> [INSTRUCTIONS FOR THE TASK]
Transcribe exactly the line containing "口腔科医师（口腔颌面外科） | 备注: none -> 派驻勤正中医医院" and every line after it, through the end of the records below.

Edit difference data
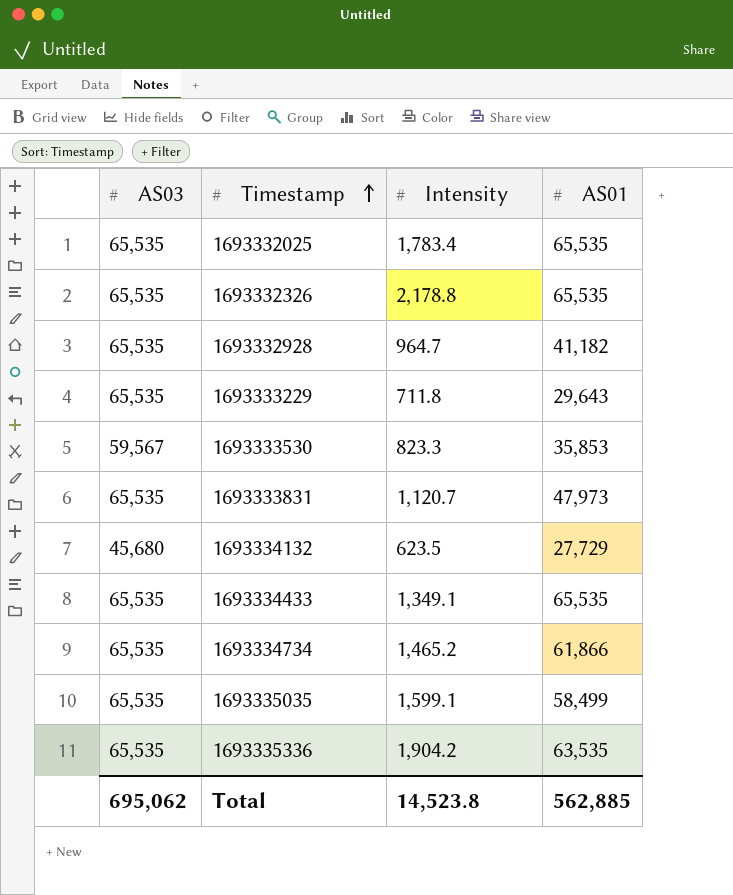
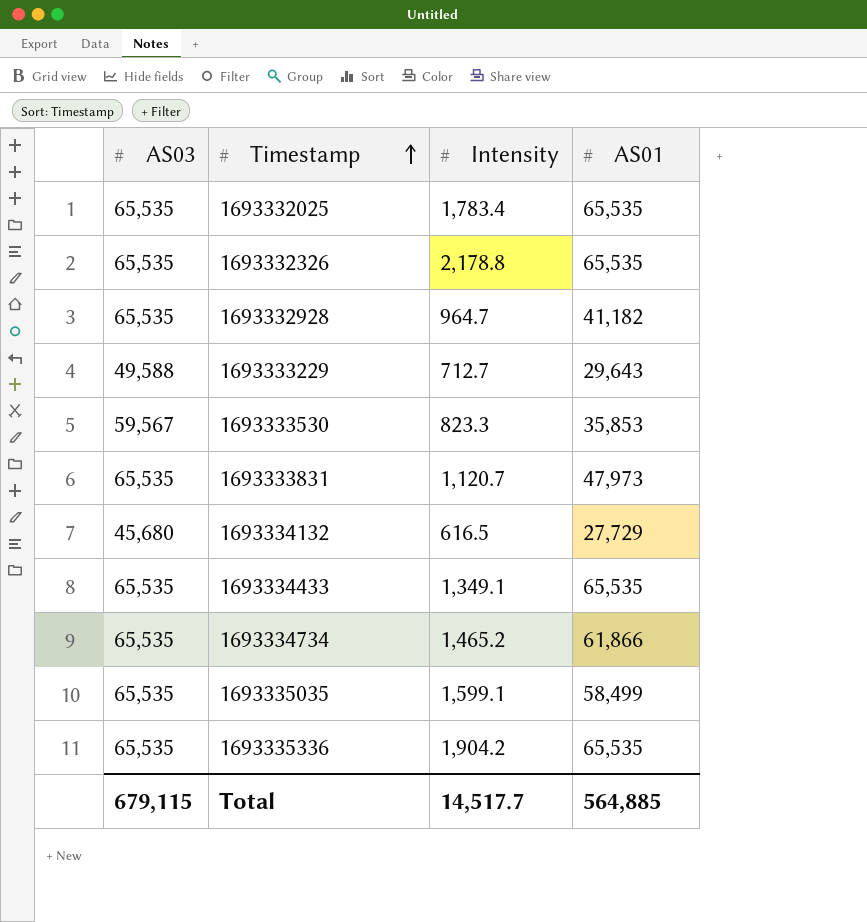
1693333229 | AS03: 65,535 -> 49,588
1693333229 | Intensity: 711.8 -> 712.7
1693334132 | Intensity: 623.5 -> 616.5
1693335336 | AS01: 63,535 -> 65,535
Total | AS03: 695,062 -> 679,115
Total | Intensity: 14,523.8 -> 14,517.7
Total | AS01: 562,885 -> 564,885

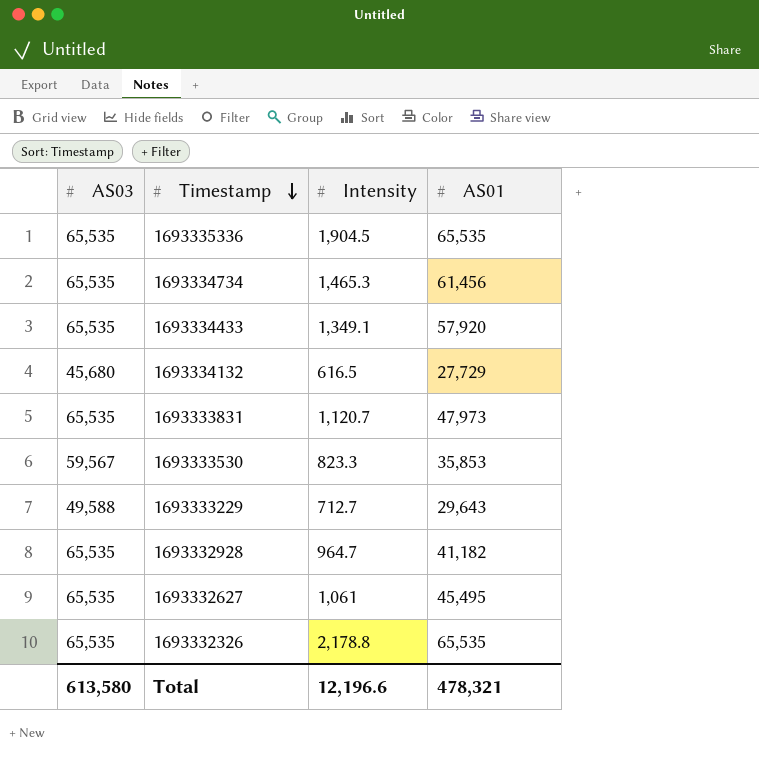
row order: Timestamp ascending -> Timestamp descending
row 1693332025: 65,535 | 1,783.4 | 65,535 -> none
row 1693335035: 65,535 | 1,599.1 | 58,499 -> none
1693335336 | Intensity: 1,904.2 -> 1,904.5
1693334734 | Intensity: 1,465.2 -> 1,465.3
1693334734 | AS01: 61,866 -> 61,456
1693334433 | AS01: 65,535 -> 57,920
row 1693332627: none -> 65,535 | 1,061 | 45,495
Total | AS03: 679,115 -> 613,580
Total | Intensity: 14,517.7 -> 12,196.6
Total | AS01: 564,885 -> 478,321

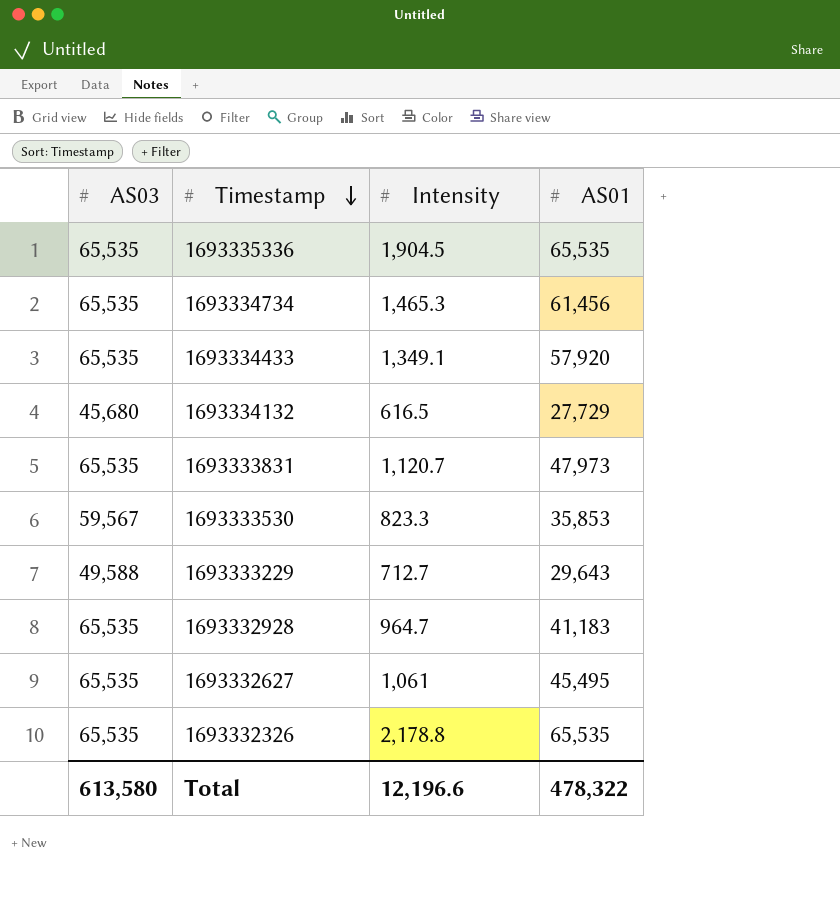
1693332928 | AS01: 41,182 -> 41,183
Total | AS01: 478,321 -> 478,322

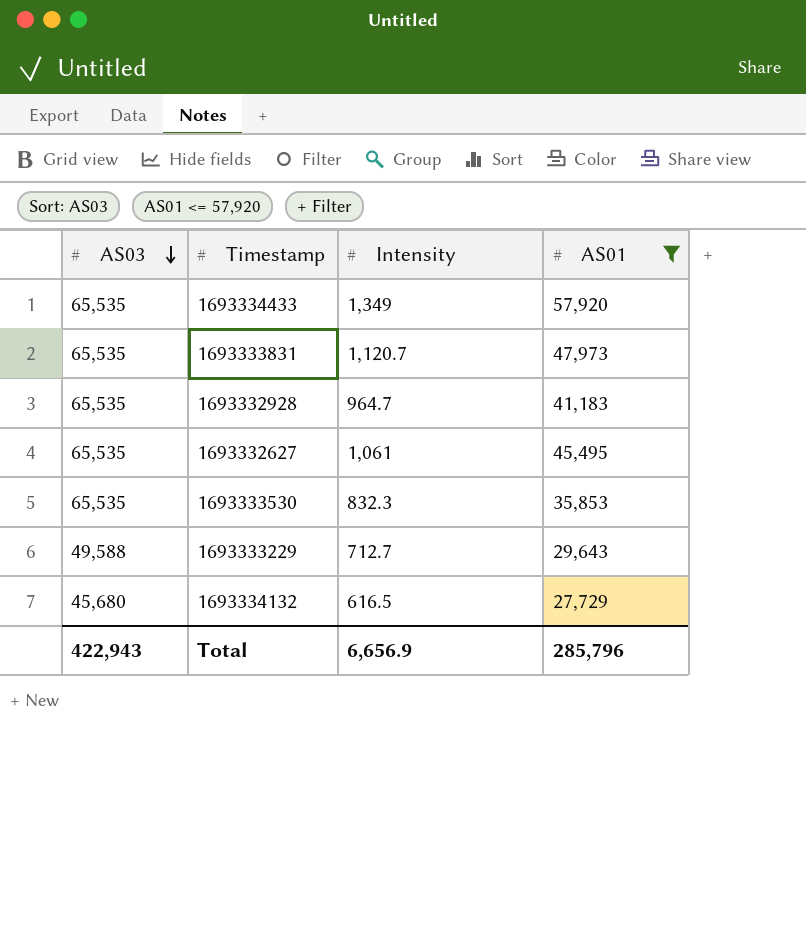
filter: none -> AS01 <= 57,920
row order: Timestamp descending -> AS03 descending
1693334433 | Intensity: 1,349.1 -> 1,349
1693333530 | AS03: 59,567 -> 65,535
1693333530 | Intensity: 823.3 -> 832.3
Total | AS03: 613,580 -> 422,943
Total | Intensity: 12,196.6 -> 6,656.9
Total | AS01: 478,322 -> 285,796

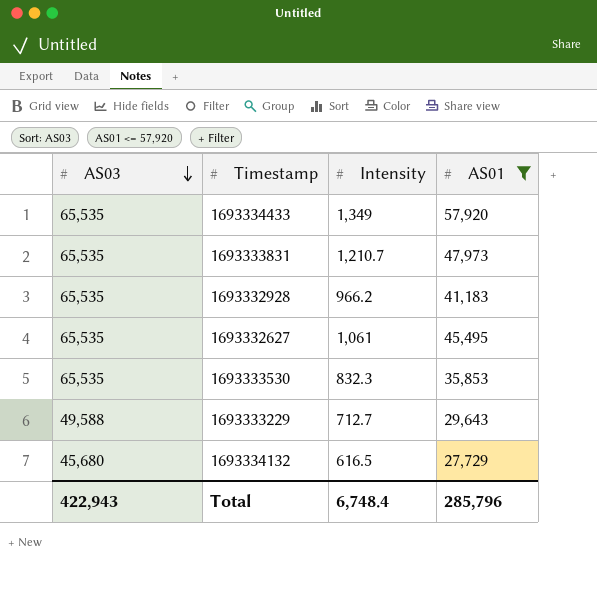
1693333831 | Intensity: 1,120.7 -> 1,210.7
1693332928 | Intensity: 964.7 -> 966.2
Total | Intensity: 6,656.9 -> 6,748.4

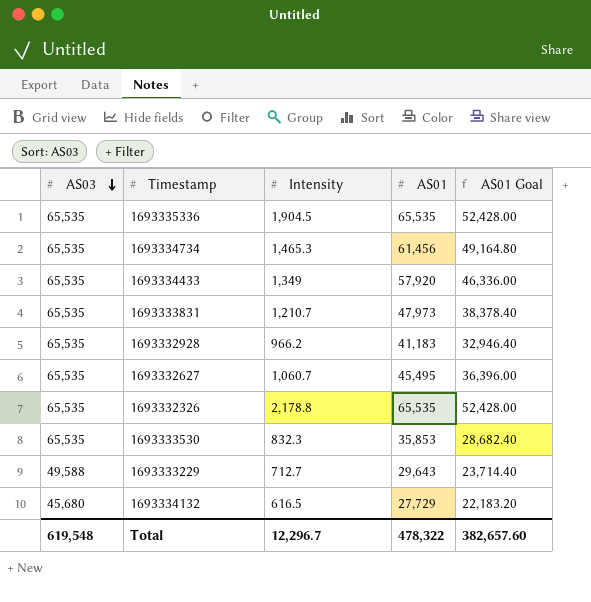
filter: AS01 <= 57,920 -> none
column AS01 Goal | formula: none -> [AS01] * 0.8
1693332627 | Intensity: 1,061 -> 1,060.7
Total | AS03: 422,943 -> 619,548
Total | Intensity: 6,748.4 -> 12,296.7
Total | AS01: 285,796 -> 478,322

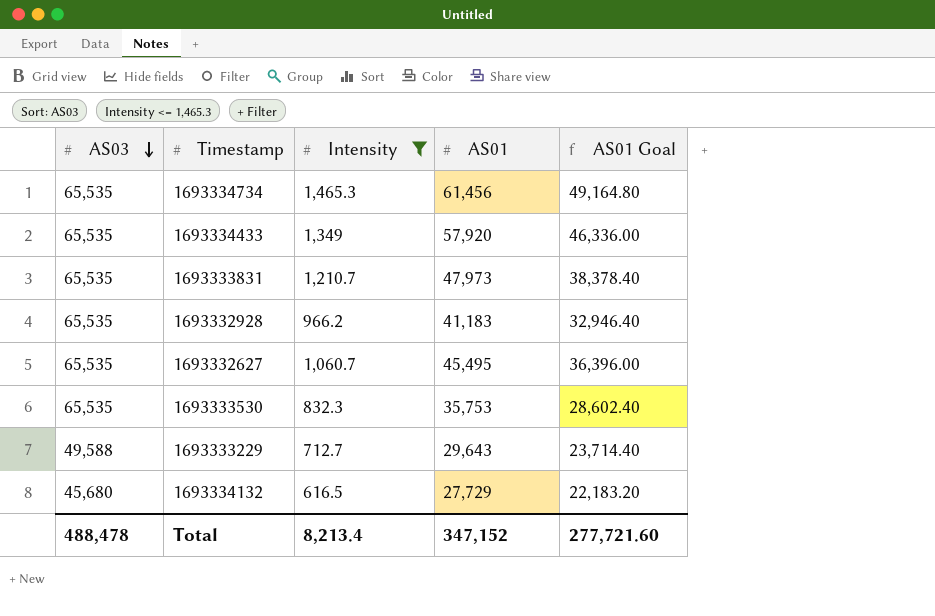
filter: none -> Intensity <= 1,465.3
1693333530 | AS01: 35,853 -> 35,753
1693333530 | AS01 Goal: 28,682.40 -> 28,602.40
Total | AS03: 619,548 -> 488,478
Total | Intensity: 12,296.7 -> 8,213.4
Total | AS01: 478,322 -> 347,152
Total | AS01 Goal: 382,657.60 -> 277,721.60

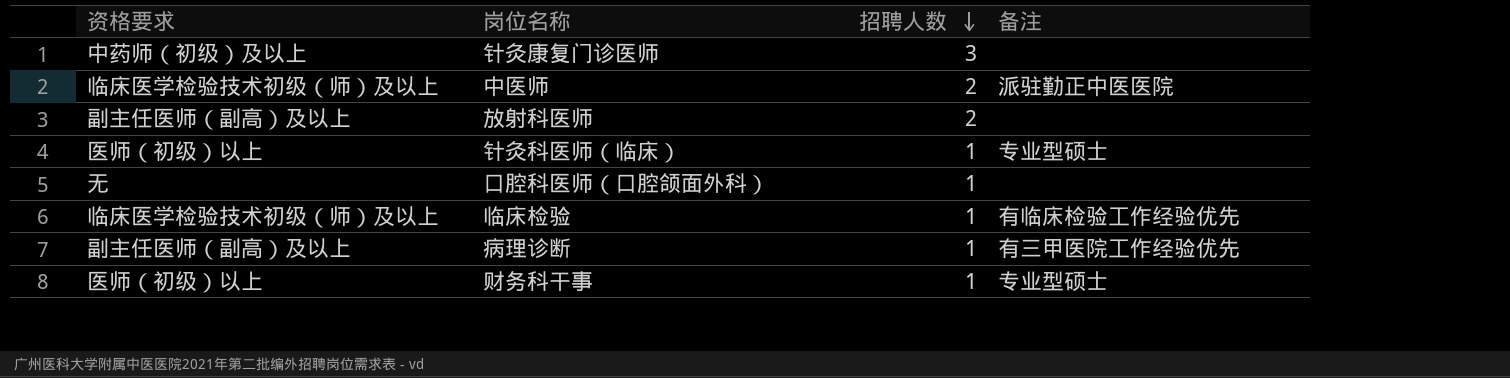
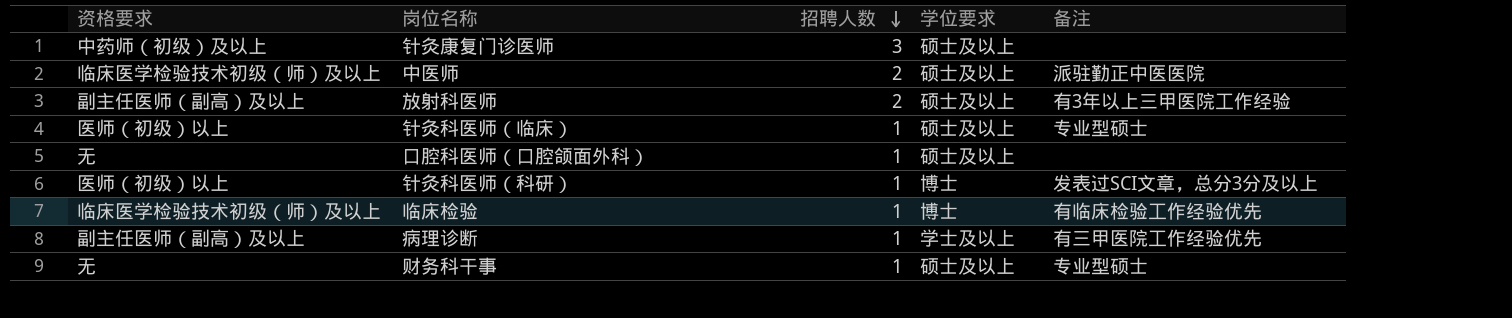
column 学位要求 | position: none -> 4
放射科医师 | 备注: none -> 有3年以上三甲医院工作经验
row 针灸科医师（科研）: none -> 医师（初级）以上 | 1 | 博士 | 发表过SCI文章，总分3分及以上
财务科干事 | 资格要求: 医师（初级）以上 -> 无

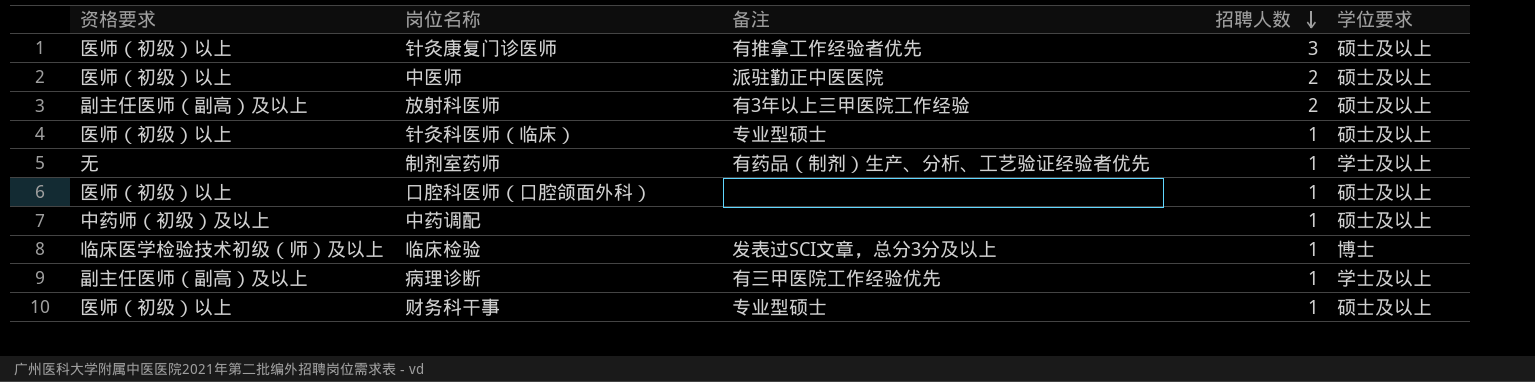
column 备注 | position: 5 -> 3
row 针灸科医师（科研）: 医师（初级）以上 | 1 | 博士 | 发表过SCI文章，总分3分及以上 -> none
针灸康复门诊医师 | 资格要求: 中药师（初级）及以上 -> 医师（初级）以上
针灸康复门诊医师 | 备注: none -> 有推拿工作经验者优先
中医师 | 资格要求: 临床医学检验技术初级（师）及以上 -> 医师（初级）以上
row 制剂室药师: none -> 无 | 有药品（制剂）生产、分析、工艺验证经验者优先 | 1 | 学士及以上
口腔科医师（口腔颌面外科） | 资格要求: 无 -> 医师（初级）以上
row 中药调配: none -> 中药师（初级）及以上 | none | 1 | 硕士及以上
临床检验 | 备注: 有临床检验工作经验优先 -> 发表过SCI文章，总分3分及以上
财务科干事 | 资格要求: 无 -> 医师（初级）以上

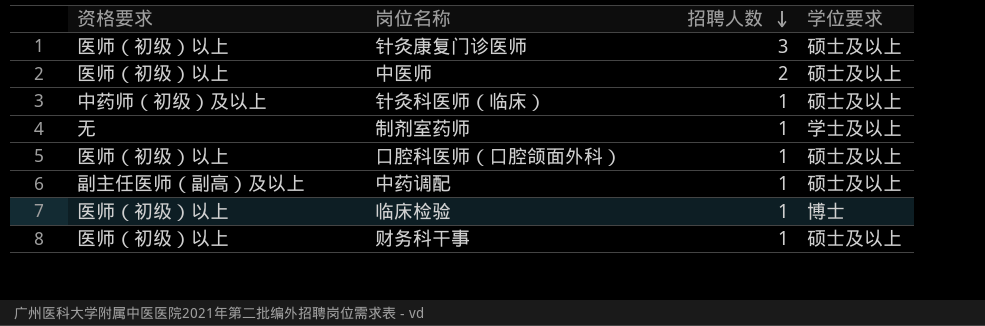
column 备注 | position: 3 -> none
row 放射科医师: 副主任医师（副高）及以上 | 有3年以上三甲医院工作经验 | 2 | 硕士及以上 -> none
row 病理诊断: 副主任医师（副高）及以上 | 有三甲医院工作经验优先 | 1 | 学士及以上 -> none
针灸科医师（临床） | 资格要求: 医师（初级）以上 -> 中药师（初级）及以上
中药调配 | 资格要求: 中药师（初级）及以上 -> 副主任医师（副高）及以上
临床检验 | 资格要求: 临床医学检验技术初级（师）及以上 -> 医师（初级）以上

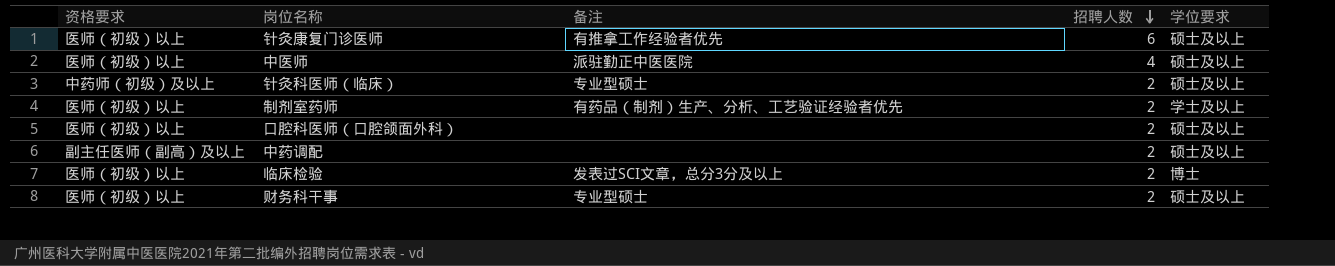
column 备注 | position: none -> 3
针灸康复门诊医师 | 招聘人数: 3 -> 6
中医师 | 招聘人数: 2 -> 4
针灸科医师（临床） | 招聘人数: 1 -> 2
制剂室药师 | 资格要求: 无 -> 医师（初级）以上
制剂室药师 | 招聘人数: 1 -> 2
口腔科医师（口腔颌面外科） | 招聘人数: 1 -> 2
中药调配 | 招聘人数: 1 -> 2
临床检验 | 招聘人数: 1 -> 2
财务科干事 | 招聘人数: 1 -> 2

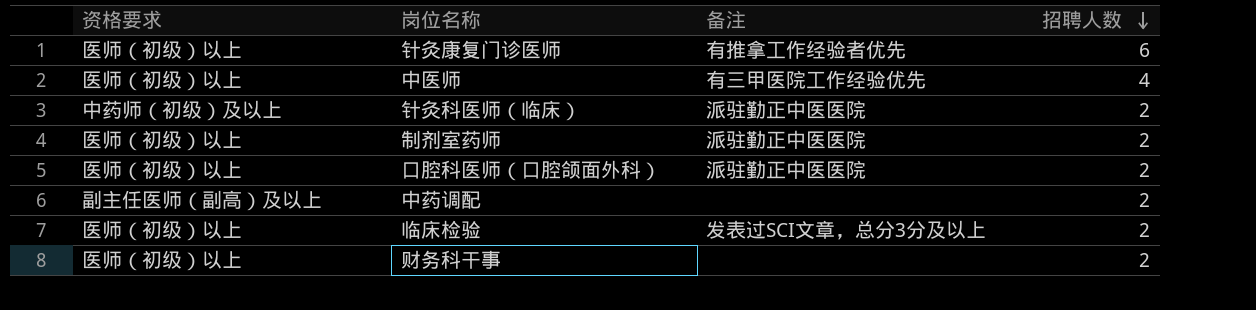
column 学位要求 | position: 5 -> none
中医师 | 备注: 派驻勤正中医医院 -> 有三甲医院工作经验优先
针灸科医师（临床） | 备注: 专业型硕士 -> 派驻勤正中医医院
制剂室药师 | 备注: 有药品（制剂）生产、分析、工艺验证经验者优先 -> 派驻勤正中医医院
口腔科医师（口腔颌面外科） | 备注: none -> 派驻勤正中医医院
财务科干事 | 备注: 专业型硕士 -> none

> [PROBLEM SOLUTION]
口腔科医师（口腔颌面外科） | 备注: none -> 派驻勤正中医医院
财务科干事 | 备注: 专业型硕士 -> none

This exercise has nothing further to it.